Top of Provided information
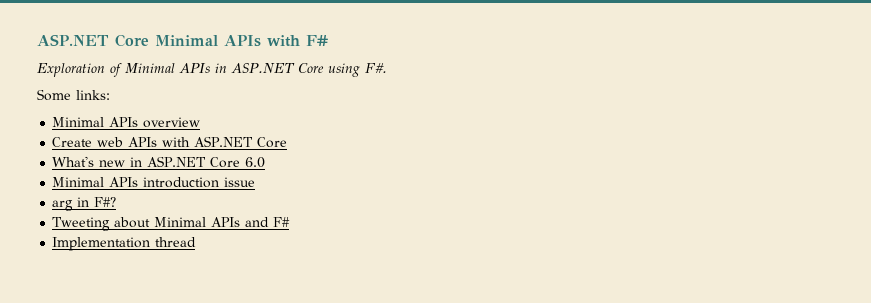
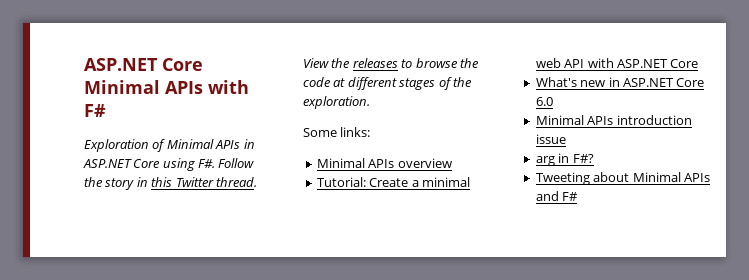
(387, 68) none -> [218,158,255,168] [84,177,257,190] [303,58,479,68] [303,77,472,90] [303,96,370,109] Follow the story in this Twitter thread. View the releases to browse the code at different stages of the exploration.
[52,137,158,147] Create web APIs -> [316,177,470,187] [535,58,585,68] Tutorial: Create a minimal web API
[52,237,197,251] // Implementation thread -> (579, 196) none

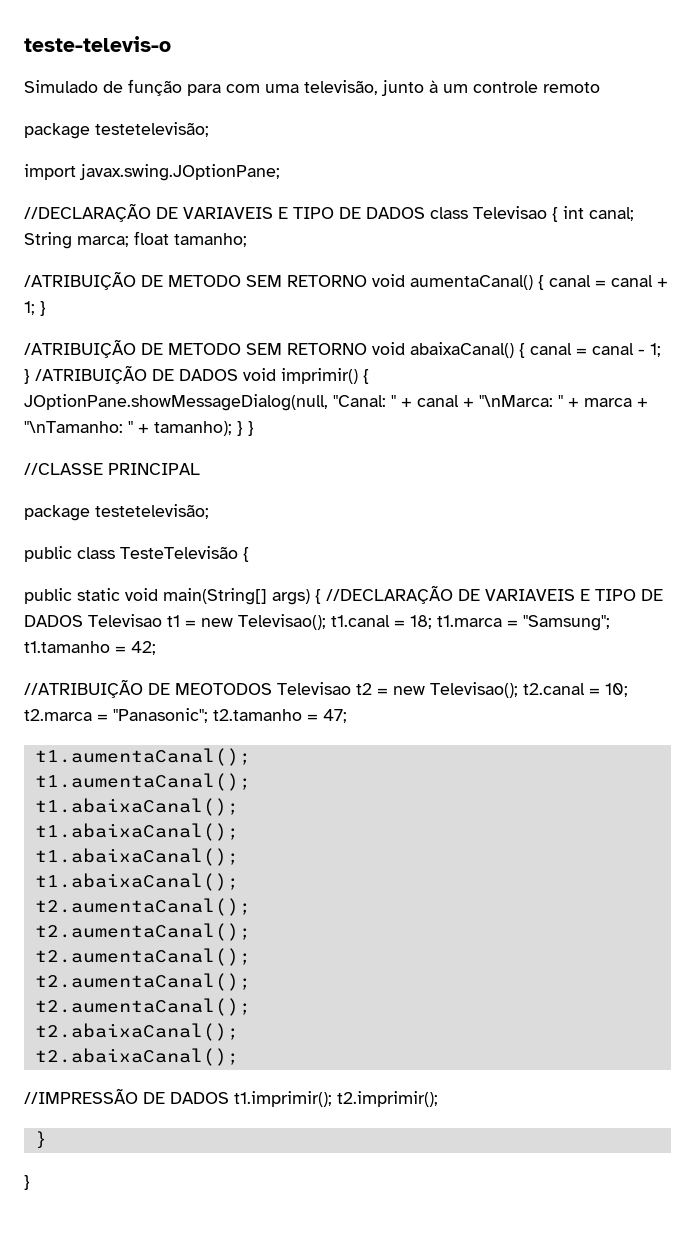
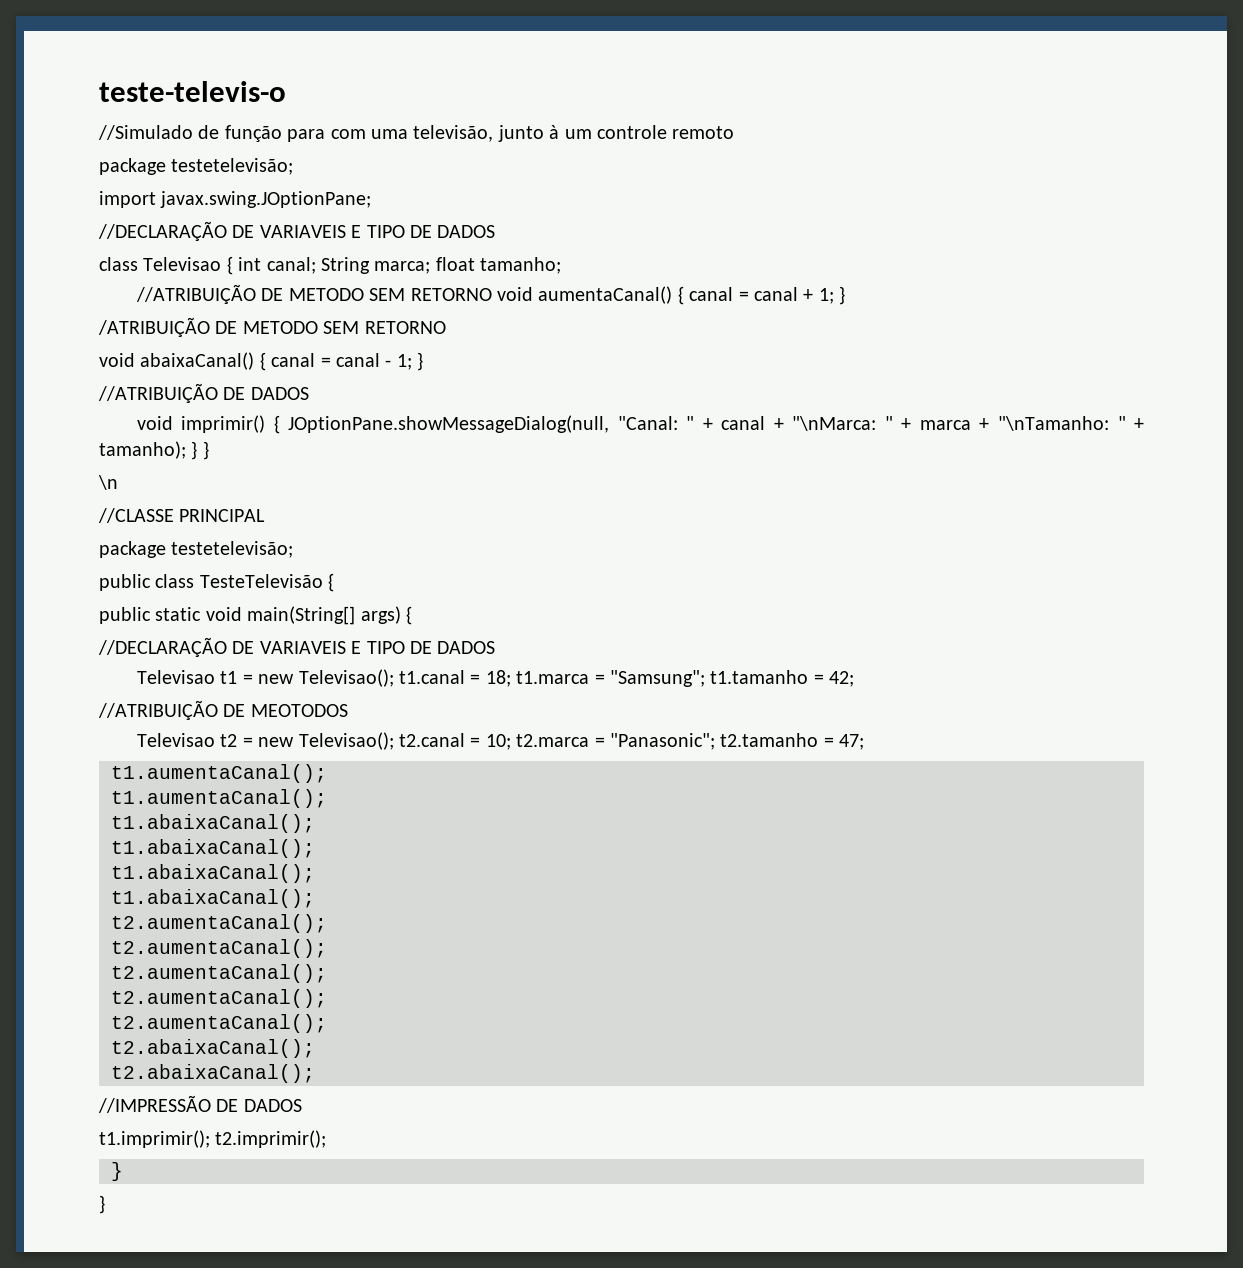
[24,80,98,93] Simulado -> [98,125,193,140] //Simulado
(425, 213) none -> (496, 231) //
[24,271,136,290] /ATRIBUIÇÃO -> [135,284,256,304] //ATRIBUIÇÃO
(367, 349) none -> (446, 327) //
[35,365,238,384] /ATRIBUIÇÃO DE DADOS -> [98,383,309,403] // //ATRIBUIÇÃO DE DADOS //
(254, 428) none -> [98,475,118,490] // \n
[326,585,663,604] [24,615,83,627] //DECLARAÇÃO DE VARIAVEIS E TIPO DE DADOS -> [98,637,496,657] // //DECLARAÇÃO DE VARIAVEIS E TIPO DE DADOS //
(272, 689) none -> (348, 710) //
(229, 1098) none -> (302, 1105) //

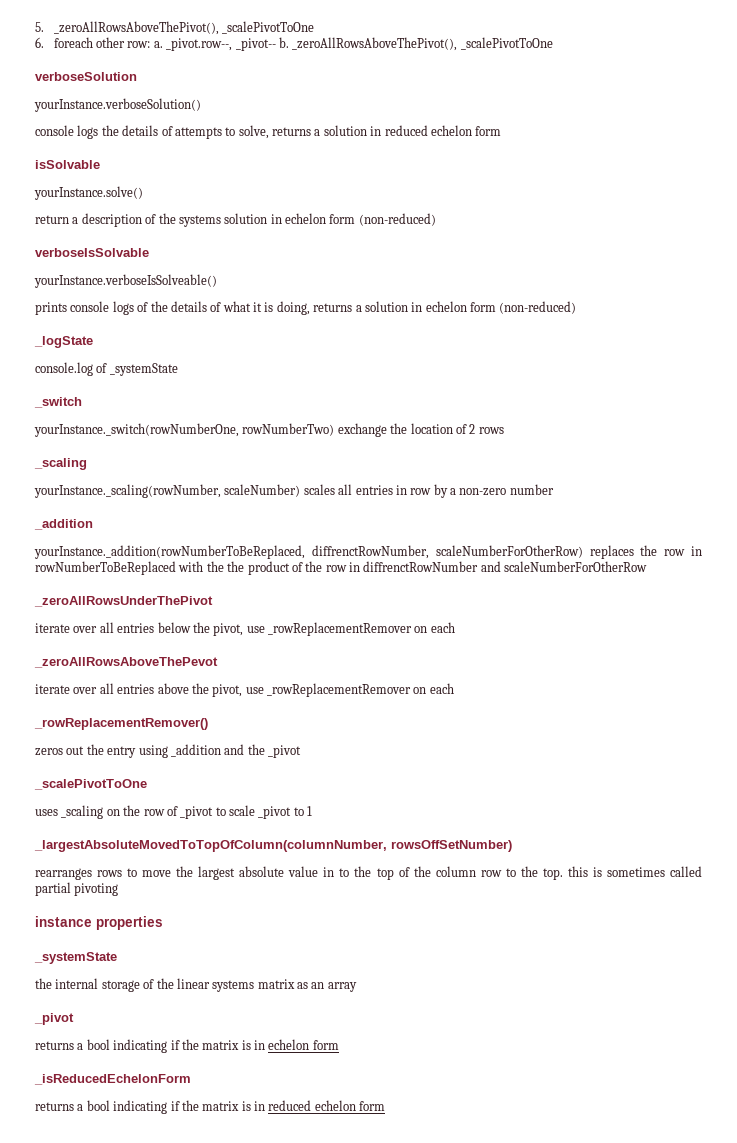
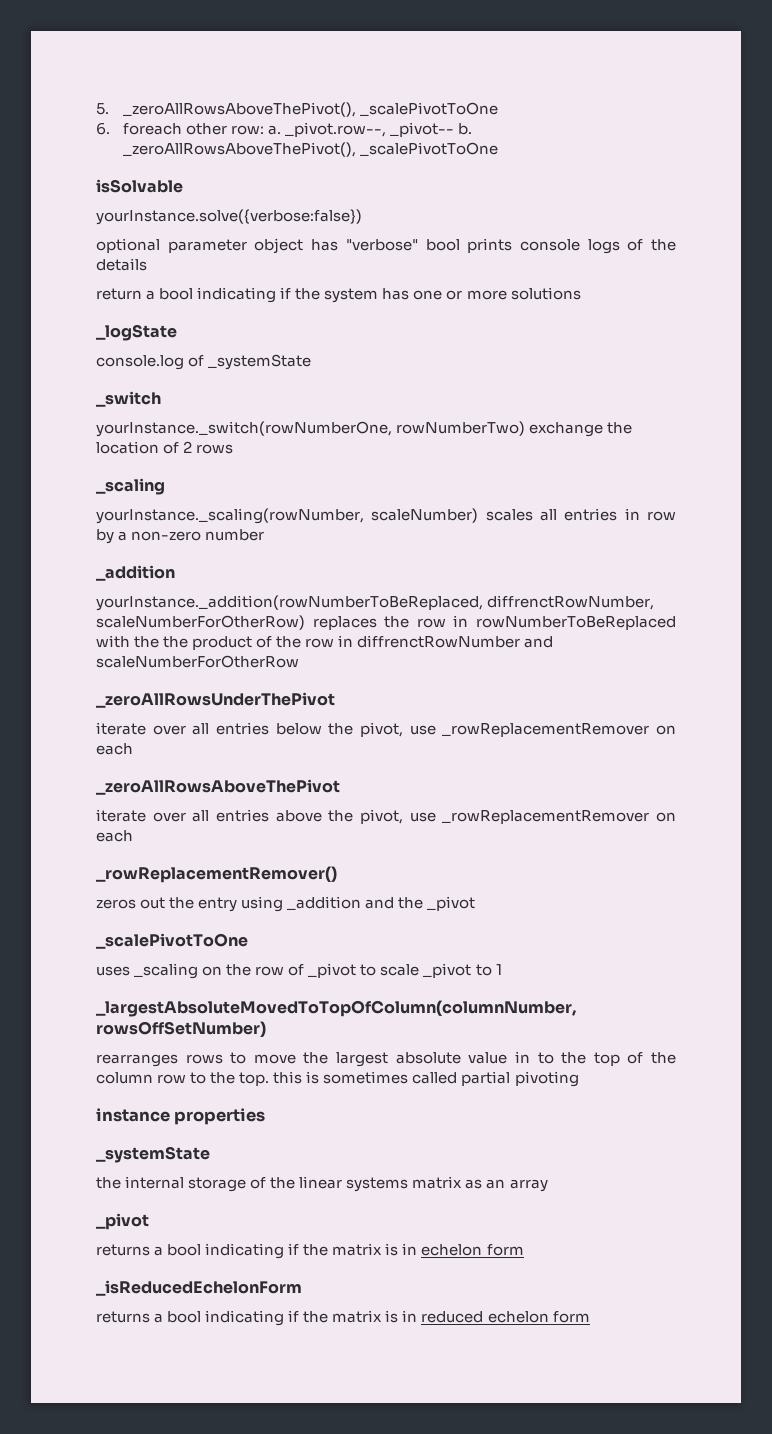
[35,72,137,81] [34,98,201,112] [35,125,502,139] [35,160,100,169] [34,186,143,200] [35,213,436,227] [35,248,149,257] [34,274,217,288] verboseSolution // yourInstance.verboseSolution() // console logs the details of attempts to solve, returns a solution in reduced echelon form // isSolvable // yourInstance.solve() // return a description of the systems solution in echelon form (non-reduced) // verboseIsSolvable // yourInstance.verboseIsSolveable() // -> [96,179,183,193] [96,209,362,225] [96,238,460,254] isSolvable // yourInstance.solve({verbose:false}) // optional parameter object has "verbose" bool
[210,301,577,315] of what it is doing, returns a solution in echelon form (non-reduced) -> [96,287,581,303] // return a bool indicating if the system has one or more solutions
[34,657,218,668] _zeroAllRowsAboveThePevot -> [96,779,340,795] _zeroAllRowsAboveThePivot

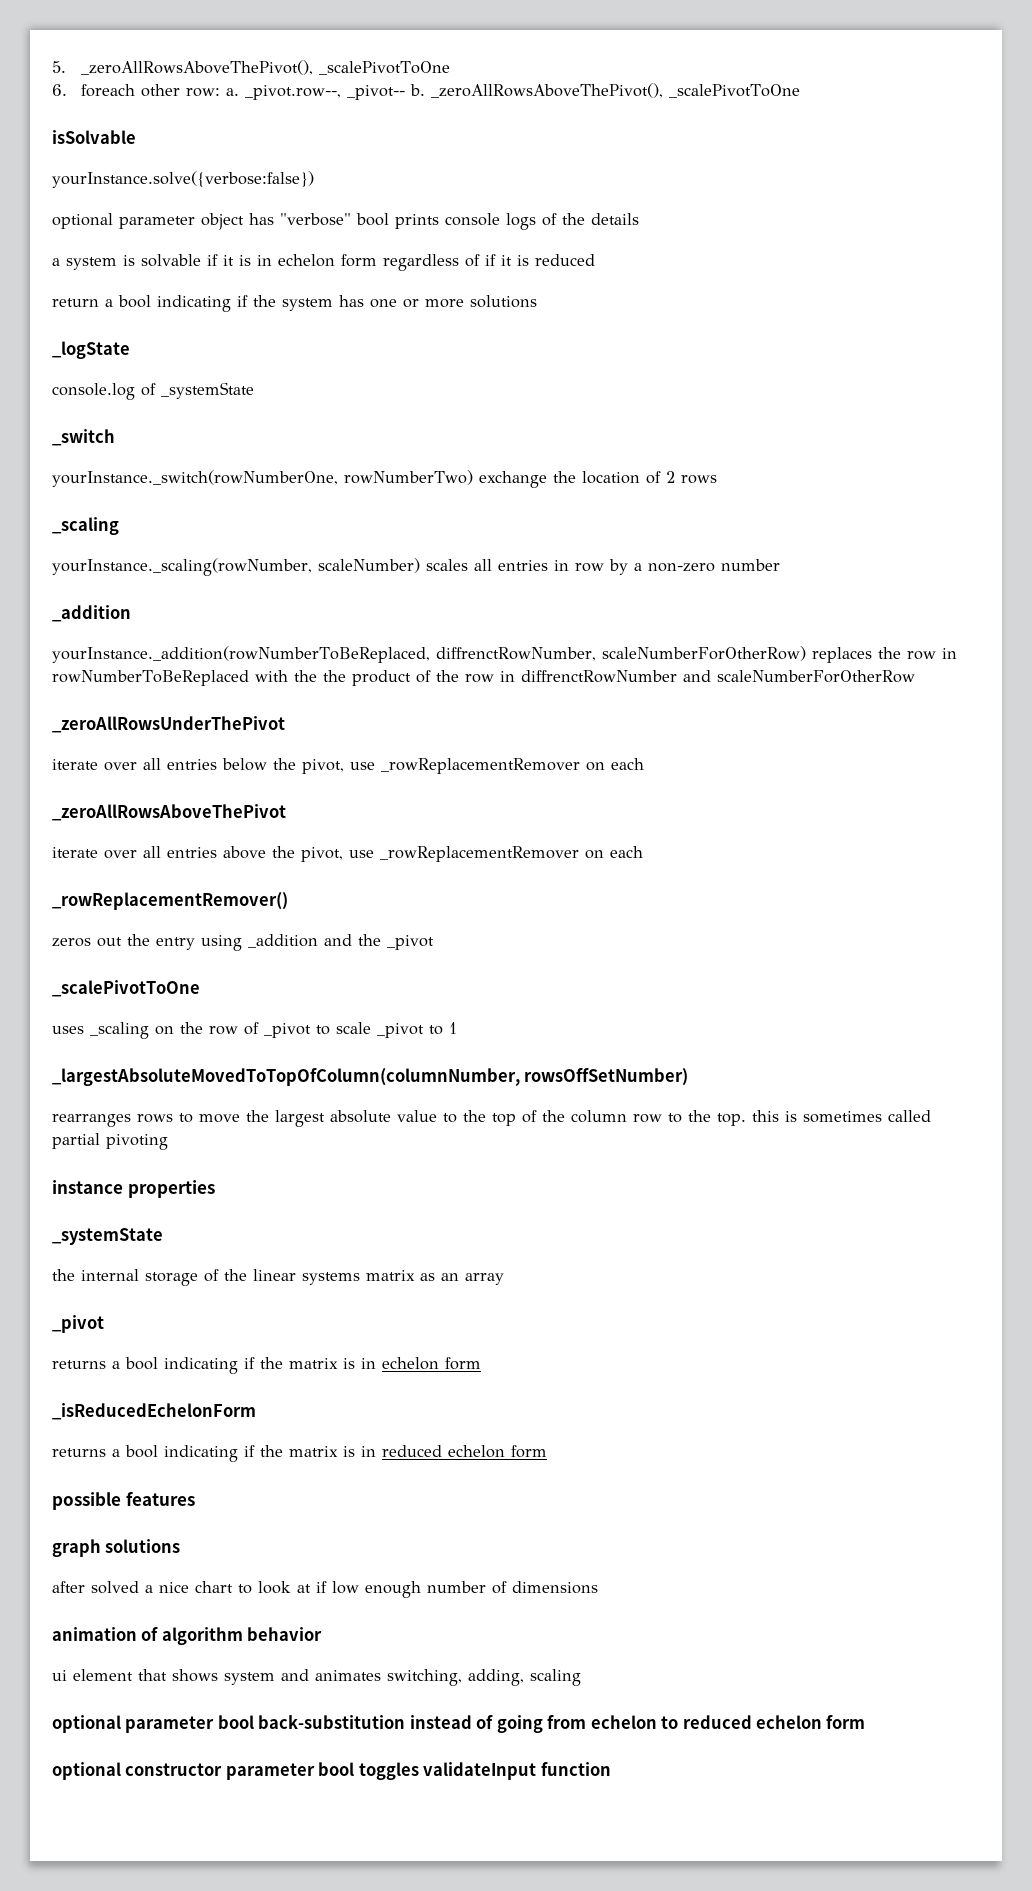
(147, 264) none -> [52,254,595,271] // a system is solvable if it is in echelon form regardless of if it is reduced
[514,1051,530,1063] in -> (437, 1116) none
(590, 1317) none -> [52,1492,195,1510] [52,1539,181,1557] [52,1581,598,1598] [52,1627,323,1645] [52,1669,581,1686] [52,1715,866,1733] [52,1762,611,1780] // possible features // graph solutions // after solved a nice chart to look at if low enough number of dimensions // animation of algorithm behavior // ui element that shows system and animates switching, adding, scaling // optional parameter bool back-substitution instead of going from echelon to reduced echelon form // optional constructor parameter bool toggles validateInput function

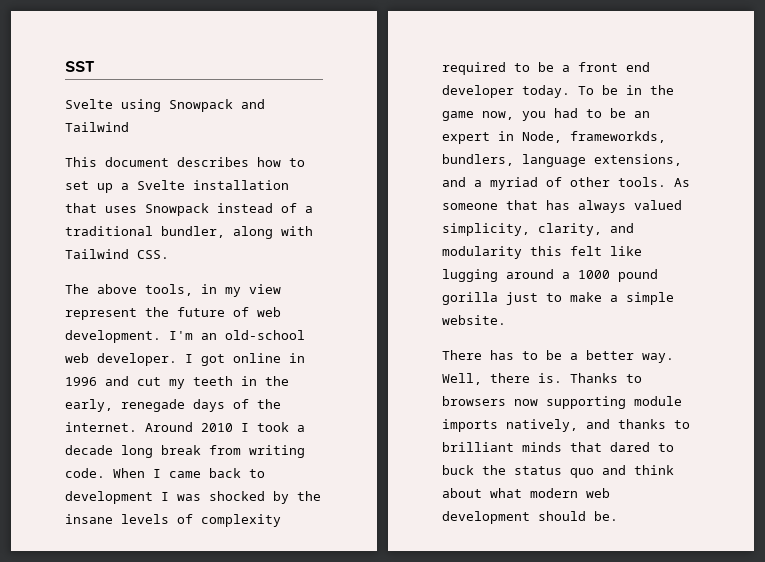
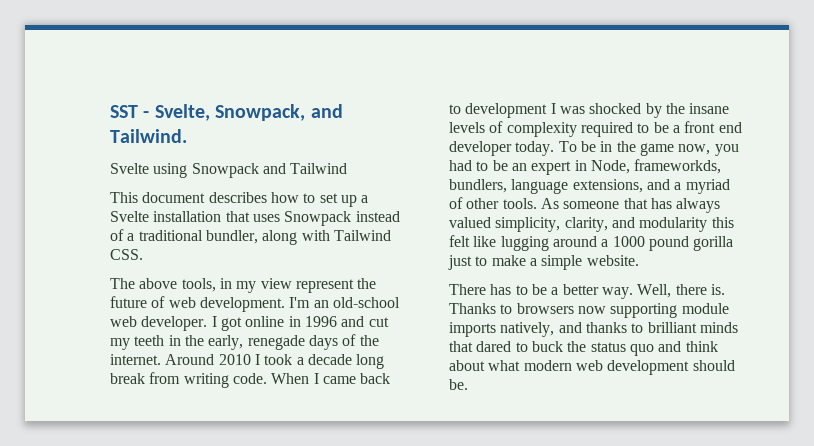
(95, 66) none -> [143,104,343,121] [110,129,187,143] - Svelte, Snowpack, and Tailwind.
Bottom of Provided information
▶ _Exercise objective_: Could you transcribe exactly the entries above, but only the lines from the one with "[52,237,197,251] // Implementation" through the one with "(229, 1098) none -> (302, 1105) //", and without pictures?

▶ _Answer box_:
[52,237,197,251] // Implementation thread -> (579, 196) none

[24,80,98,93] Simulado -> [98,125,193,140] //Simulado
(425, 213) none -> (496, 231) //
[24,271,136,290] /ATRIBUIÇÃO -> [135,284,256,304] //ATRIBUIÇÃO
(367, 349) none -> (446, 327) //
[35,365,238,384] /ATRIBUIÇÃO DE DADOS -> [98,383,309,403] // //ATRIBUIÇÃO DE DADOS //
(254, 428) none -> [98,475,118,490] // \n
[326,585,663,604] [24,615,83,627] //DECLARAÇÃO DE VARIAVEIS E TIPO DE DADOS -> [98,637,496,657] // //DECLARAÇÃO DE VARIAVEIS E TIPO DE DADOS //
(272, 689) none -> (348, 710) //
(229, 1098) none -> (302, 1105) //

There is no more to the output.